Exercise goal = Each line from the first down to the one containing "Sticky Whiteboard Starter" should be returned exactly as it appears below.

Material shown =
------

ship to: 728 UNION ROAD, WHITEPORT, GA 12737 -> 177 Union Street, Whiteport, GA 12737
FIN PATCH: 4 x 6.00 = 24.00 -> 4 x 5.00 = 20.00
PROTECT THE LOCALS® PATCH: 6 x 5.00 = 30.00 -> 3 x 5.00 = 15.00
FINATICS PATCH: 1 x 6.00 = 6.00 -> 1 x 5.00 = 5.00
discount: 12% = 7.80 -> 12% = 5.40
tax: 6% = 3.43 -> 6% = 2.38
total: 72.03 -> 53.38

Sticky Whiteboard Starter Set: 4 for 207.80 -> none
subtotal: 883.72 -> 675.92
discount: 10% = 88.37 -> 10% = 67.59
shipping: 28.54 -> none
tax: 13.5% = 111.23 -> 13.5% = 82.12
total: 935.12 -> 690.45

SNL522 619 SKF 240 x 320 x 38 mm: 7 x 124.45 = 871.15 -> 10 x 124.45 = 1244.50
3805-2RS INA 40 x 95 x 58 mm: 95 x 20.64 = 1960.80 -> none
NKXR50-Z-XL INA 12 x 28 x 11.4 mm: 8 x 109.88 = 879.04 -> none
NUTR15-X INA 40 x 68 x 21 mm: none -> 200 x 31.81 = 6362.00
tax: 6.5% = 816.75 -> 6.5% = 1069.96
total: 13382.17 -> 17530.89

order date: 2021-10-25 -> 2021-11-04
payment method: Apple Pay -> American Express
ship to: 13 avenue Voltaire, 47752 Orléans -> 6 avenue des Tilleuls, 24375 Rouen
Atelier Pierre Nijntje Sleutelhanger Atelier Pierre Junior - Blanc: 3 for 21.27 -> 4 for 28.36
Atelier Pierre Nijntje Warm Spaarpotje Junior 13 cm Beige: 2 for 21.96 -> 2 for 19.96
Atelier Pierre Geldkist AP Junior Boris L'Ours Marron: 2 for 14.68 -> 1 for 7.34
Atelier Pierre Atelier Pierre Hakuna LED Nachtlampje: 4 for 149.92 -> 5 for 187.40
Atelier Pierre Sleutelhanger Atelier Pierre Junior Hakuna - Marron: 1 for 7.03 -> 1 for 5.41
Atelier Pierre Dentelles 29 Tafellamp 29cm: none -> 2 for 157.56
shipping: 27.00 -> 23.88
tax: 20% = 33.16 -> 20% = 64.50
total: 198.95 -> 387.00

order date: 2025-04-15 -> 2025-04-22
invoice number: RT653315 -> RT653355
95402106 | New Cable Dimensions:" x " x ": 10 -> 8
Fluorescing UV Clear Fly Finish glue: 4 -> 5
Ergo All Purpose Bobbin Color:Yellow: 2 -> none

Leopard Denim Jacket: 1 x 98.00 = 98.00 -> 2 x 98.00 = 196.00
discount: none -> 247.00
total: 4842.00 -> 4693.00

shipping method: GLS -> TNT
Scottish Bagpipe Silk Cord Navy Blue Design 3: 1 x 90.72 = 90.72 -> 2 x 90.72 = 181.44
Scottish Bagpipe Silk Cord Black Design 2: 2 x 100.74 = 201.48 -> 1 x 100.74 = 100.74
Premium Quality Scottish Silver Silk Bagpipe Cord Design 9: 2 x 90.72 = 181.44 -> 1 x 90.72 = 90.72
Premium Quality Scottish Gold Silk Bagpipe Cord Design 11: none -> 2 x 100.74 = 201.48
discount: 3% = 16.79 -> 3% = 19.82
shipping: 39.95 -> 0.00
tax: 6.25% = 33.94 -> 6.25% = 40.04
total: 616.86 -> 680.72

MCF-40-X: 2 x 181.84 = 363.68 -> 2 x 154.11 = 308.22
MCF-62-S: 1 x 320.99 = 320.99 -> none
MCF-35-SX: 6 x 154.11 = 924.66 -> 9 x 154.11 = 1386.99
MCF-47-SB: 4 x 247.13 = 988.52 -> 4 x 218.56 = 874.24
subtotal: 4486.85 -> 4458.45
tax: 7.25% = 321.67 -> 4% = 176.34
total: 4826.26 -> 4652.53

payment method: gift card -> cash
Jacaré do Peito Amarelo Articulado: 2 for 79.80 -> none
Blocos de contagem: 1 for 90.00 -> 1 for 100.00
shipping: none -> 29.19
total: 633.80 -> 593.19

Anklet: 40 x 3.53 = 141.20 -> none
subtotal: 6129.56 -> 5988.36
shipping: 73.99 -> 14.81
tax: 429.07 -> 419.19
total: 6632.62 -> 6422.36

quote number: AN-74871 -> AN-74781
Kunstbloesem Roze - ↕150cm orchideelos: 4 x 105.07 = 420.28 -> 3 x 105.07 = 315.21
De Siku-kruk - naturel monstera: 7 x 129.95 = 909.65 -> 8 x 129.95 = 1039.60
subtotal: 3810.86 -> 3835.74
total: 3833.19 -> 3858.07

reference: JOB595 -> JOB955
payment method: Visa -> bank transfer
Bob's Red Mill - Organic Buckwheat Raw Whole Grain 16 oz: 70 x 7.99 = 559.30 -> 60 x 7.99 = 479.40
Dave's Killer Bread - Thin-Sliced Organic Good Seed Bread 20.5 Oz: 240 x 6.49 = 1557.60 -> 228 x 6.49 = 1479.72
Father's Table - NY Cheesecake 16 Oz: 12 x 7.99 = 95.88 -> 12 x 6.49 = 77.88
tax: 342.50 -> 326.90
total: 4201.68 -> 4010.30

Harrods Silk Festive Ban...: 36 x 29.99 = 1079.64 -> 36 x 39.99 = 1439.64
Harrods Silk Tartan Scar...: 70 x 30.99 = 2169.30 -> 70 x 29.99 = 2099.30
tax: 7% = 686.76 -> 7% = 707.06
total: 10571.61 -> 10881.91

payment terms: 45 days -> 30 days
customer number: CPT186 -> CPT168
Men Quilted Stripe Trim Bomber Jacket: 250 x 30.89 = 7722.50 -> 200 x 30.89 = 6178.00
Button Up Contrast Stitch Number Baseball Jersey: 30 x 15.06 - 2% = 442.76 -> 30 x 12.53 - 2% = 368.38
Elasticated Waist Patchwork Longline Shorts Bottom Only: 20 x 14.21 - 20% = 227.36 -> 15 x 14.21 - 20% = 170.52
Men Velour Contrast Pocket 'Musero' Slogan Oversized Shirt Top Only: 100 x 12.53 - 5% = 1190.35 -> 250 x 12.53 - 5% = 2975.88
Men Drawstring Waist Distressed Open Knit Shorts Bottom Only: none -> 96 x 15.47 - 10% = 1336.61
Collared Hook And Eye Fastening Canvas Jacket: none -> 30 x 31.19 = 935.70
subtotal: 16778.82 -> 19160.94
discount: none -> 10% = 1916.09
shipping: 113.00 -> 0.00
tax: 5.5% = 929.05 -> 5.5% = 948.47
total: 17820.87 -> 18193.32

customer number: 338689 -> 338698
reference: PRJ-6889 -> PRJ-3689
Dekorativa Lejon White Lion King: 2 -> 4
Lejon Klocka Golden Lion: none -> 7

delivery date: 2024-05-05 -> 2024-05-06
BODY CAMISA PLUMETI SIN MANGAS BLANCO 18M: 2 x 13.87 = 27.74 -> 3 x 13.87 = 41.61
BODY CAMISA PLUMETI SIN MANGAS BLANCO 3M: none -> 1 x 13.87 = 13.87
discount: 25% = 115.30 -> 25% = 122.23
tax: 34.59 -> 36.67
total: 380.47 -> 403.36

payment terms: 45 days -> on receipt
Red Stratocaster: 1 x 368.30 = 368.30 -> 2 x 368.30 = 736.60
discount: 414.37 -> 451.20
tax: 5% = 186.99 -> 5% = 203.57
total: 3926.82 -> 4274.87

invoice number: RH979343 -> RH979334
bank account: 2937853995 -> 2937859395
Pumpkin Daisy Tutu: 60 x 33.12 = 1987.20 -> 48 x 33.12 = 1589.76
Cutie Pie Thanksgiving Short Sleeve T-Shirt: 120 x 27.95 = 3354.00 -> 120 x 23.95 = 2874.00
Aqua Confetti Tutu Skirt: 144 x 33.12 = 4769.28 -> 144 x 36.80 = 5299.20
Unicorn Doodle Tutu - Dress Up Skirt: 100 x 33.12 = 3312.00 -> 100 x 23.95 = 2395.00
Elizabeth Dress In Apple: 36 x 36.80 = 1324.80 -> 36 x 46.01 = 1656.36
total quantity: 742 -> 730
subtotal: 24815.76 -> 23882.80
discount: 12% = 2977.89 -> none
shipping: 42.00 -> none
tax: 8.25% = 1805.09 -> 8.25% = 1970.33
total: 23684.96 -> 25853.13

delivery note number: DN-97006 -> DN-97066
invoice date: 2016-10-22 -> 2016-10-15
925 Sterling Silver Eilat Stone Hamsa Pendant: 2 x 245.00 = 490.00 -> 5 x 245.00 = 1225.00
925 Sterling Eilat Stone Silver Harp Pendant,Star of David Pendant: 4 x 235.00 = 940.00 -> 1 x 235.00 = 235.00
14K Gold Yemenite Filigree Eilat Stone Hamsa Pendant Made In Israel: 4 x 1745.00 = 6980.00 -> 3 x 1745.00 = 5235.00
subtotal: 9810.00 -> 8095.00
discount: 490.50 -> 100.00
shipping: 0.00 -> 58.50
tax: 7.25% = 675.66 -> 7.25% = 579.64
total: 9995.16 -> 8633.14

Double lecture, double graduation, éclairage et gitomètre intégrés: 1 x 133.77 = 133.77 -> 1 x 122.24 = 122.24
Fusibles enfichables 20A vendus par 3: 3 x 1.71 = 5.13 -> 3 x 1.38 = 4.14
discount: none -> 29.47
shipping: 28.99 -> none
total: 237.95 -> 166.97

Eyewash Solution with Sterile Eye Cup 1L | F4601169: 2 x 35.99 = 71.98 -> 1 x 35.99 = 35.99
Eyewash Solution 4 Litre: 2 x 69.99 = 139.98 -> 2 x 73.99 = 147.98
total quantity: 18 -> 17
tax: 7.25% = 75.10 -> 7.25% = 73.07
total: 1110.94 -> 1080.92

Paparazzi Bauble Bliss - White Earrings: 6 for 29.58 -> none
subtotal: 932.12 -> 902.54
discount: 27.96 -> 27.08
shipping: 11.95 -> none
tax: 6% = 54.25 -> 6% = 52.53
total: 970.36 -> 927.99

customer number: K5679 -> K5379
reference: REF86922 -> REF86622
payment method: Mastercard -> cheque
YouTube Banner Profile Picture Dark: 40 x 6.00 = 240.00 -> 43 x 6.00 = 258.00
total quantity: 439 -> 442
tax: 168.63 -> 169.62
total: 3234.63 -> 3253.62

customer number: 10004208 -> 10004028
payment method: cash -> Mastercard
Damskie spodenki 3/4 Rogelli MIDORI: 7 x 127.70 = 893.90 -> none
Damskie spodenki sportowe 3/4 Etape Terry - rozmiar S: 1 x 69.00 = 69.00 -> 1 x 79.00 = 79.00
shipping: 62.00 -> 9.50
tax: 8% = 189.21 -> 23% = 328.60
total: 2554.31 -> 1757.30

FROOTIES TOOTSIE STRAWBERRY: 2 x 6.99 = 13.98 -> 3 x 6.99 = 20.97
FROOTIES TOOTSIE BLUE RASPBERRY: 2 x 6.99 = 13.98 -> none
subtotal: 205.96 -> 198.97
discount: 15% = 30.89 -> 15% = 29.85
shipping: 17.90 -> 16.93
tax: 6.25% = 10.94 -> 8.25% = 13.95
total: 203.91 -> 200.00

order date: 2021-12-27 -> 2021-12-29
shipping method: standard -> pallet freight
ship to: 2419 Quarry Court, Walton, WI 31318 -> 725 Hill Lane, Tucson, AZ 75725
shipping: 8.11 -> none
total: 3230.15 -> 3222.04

------

Exercise response =
ship to: 728 UNION ROAD, WHITEPORT, GA 12737 -> 177 Union Street, Whiteport, GA 12737
FIN PATCH: 4 x 6.00 = 24.00 -> 4 x 5.00 = 20.00
PROTECT THE LOCALS® PATCH: 6 x 5.00 = 30.00 -> 3 x 5.00 = 15.00
FINATICS PATCH: 1 x 6.00 = 6.00 -> 1 x 5.00 = 5.00
discount: 12% = 7.80 -> 12% = 5.40
tax: 6% = 3.43 -> 6% = 2.38
total: 72.03 -> 53.38

Sticky Whiteboard Starter Set: 4 for 207.80 -> none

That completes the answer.